Suddenly he nodded his head wearily, and returning to his brusque official manner, said to Dzhurinskaya:

"Let him take it over! And quick about it!"

"Twenty thousand," I said, getting up.

"You'll get it. Isn't it too much?"

"Not enough!"

"All right. Good-bye! You go there, but remember--the thing has got to be a complete success."

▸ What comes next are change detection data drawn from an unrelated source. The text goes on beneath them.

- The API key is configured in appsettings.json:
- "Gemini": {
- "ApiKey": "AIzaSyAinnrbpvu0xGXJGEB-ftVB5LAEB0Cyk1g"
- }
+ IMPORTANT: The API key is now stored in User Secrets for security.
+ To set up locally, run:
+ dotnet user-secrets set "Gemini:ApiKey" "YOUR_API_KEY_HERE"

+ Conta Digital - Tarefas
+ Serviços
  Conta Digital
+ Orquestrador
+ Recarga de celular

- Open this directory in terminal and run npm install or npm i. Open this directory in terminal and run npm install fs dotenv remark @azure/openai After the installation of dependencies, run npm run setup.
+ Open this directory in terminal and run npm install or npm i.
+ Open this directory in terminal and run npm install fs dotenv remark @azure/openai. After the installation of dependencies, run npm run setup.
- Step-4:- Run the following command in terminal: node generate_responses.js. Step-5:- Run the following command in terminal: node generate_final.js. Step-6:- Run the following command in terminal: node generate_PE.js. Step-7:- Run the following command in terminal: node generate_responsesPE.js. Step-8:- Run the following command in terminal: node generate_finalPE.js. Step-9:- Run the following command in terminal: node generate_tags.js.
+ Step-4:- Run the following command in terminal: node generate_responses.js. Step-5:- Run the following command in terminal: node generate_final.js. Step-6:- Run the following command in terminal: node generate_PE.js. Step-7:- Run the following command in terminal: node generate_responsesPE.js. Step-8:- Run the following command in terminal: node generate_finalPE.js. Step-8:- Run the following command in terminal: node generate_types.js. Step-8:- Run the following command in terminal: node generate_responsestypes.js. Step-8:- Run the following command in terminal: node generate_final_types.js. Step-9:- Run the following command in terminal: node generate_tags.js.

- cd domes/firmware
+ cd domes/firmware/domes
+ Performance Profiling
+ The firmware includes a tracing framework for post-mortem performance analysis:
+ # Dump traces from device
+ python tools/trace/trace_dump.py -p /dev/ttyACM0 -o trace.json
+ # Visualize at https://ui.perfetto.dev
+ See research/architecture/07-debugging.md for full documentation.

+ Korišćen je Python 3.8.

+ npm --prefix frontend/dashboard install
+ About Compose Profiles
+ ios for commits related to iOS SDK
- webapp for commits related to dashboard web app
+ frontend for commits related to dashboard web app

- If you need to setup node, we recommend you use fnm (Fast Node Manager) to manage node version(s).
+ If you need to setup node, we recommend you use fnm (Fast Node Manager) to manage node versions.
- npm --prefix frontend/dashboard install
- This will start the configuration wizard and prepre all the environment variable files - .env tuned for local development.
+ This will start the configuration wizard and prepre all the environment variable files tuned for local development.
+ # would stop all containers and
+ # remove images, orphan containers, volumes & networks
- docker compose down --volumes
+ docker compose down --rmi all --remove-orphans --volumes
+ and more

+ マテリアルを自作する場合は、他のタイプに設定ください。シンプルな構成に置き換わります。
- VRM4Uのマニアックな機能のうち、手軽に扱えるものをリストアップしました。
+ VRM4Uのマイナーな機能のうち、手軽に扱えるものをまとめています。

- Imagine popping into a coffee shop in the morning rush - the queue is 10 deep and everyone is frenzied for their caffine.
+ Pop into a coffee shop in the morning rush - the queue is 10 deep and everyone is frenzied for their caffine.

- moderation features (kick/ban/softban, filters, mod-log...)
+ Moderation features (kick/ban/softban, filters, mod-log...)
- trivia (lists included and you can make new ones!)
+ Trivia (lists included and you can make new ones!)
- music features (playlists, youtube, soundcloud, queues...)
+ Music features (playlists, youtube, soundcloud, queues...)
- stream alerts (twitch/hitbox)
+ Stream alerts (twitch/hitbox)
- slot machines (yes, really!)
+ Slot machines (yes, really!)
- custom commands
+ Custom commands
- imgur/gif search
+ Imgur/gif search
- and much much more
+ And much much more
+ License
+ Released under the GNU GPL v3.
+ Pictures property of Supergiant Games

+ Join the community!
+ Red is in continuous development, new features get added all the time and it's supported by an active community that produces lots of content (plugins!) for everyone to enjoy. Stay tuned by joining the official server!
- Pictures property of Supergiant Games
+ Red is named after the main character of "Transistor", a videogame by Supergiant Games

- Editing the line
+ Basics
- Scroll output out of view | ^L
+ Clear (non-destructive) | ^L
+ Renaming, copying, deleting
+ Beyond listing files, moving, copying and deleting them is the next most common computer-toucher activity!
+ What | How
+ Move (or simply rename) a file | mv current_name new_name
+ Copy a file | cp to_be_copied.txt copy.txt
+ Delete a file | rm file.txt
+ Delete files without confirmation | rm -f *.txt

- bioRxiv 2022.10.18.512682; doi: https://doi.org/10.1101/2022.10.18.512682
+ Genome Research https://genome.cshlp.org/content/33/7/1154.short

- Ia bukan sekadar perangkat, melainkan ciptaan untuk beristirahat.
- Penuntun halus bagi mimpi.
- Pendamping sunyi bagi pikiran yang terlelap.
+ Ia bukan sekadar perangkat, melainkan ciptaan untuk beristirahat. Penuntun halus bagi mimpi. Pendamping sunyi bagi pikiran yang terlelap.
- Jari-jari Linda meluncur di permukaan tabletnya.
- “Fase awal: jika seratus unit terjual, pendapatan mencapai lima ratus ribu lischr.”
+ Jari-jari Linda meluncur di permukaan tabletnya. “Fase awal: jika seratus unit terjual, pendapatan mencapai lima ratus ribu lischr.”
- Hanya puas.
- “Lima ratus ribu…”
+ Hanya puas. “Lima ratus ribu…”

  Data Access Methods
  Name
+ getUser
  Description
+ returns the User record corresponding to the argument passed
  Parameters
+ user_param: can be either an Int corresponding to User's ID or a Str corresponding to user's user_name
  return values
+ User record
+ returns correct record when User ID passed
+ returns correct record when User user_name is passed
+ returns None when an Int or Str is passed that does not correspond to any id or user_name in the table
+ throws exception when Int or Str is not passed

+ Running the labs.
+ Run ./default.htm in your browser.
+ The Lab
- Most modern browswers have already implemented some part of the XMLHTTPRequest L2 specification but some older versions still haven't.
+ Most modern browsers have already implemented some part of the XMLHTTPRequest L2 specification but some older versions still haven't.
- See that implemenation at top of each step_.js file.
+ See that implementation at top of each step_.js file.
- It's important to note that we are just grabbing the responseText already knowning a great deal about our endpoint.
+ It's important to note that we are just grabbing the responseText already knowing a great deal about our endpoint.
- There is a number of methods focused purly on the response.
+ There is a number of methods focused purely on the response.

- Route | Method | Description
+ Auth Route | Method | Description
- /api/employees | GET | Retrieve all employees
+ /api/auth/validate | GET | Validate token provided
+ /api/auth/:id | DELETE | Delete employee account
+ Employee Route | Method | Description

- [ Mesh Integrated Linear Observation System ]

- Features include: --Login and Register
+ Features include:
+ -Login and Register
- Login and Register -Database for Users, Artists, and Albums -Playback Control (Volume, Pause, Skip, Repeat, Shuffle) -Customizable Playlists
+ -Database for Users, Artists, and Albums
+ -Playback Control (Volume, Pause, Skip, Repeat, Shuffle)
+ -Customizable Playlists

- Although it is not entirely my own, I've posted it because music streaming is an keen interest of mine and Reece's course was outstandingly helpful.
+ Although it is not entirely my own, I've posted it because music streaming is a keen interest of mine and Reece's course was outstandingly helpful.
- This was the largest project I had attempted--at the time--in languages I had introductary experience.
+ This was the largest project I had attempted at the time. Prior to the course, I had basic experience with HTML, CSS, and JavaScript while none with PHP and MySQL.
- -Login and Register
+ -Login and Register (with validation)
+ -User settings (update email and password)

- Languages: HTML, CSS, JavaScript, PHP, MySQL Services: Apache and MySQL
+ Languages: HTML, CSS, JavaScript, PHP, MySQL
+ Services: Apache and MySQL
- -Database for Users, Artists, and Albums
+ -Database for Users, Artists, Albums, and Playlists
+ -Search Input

In the Gorky Colony the first stage of ardent determination had by now gradually passed into one of unhurried preparation, conducted with an almost military precision. Lapot was the real ruler of the colony, with Koval to help him at critical moments, but the task of ruling the colony was not a hard one. Never before had there been such an atmosphere of friendly solidarity, such a profound sense of collective responsibility. The slightest transgression was met with unmitigated astonishment, and a curt, expressive adjuration:

"And you mean to go to Kuryazh!"

No one in the colony could harbour any more doubts as to the true nature of the problem. The colonists did not so much know as feel the necessity of subordinating everything to the requirements of the collective, and that without any sense of sacrifice.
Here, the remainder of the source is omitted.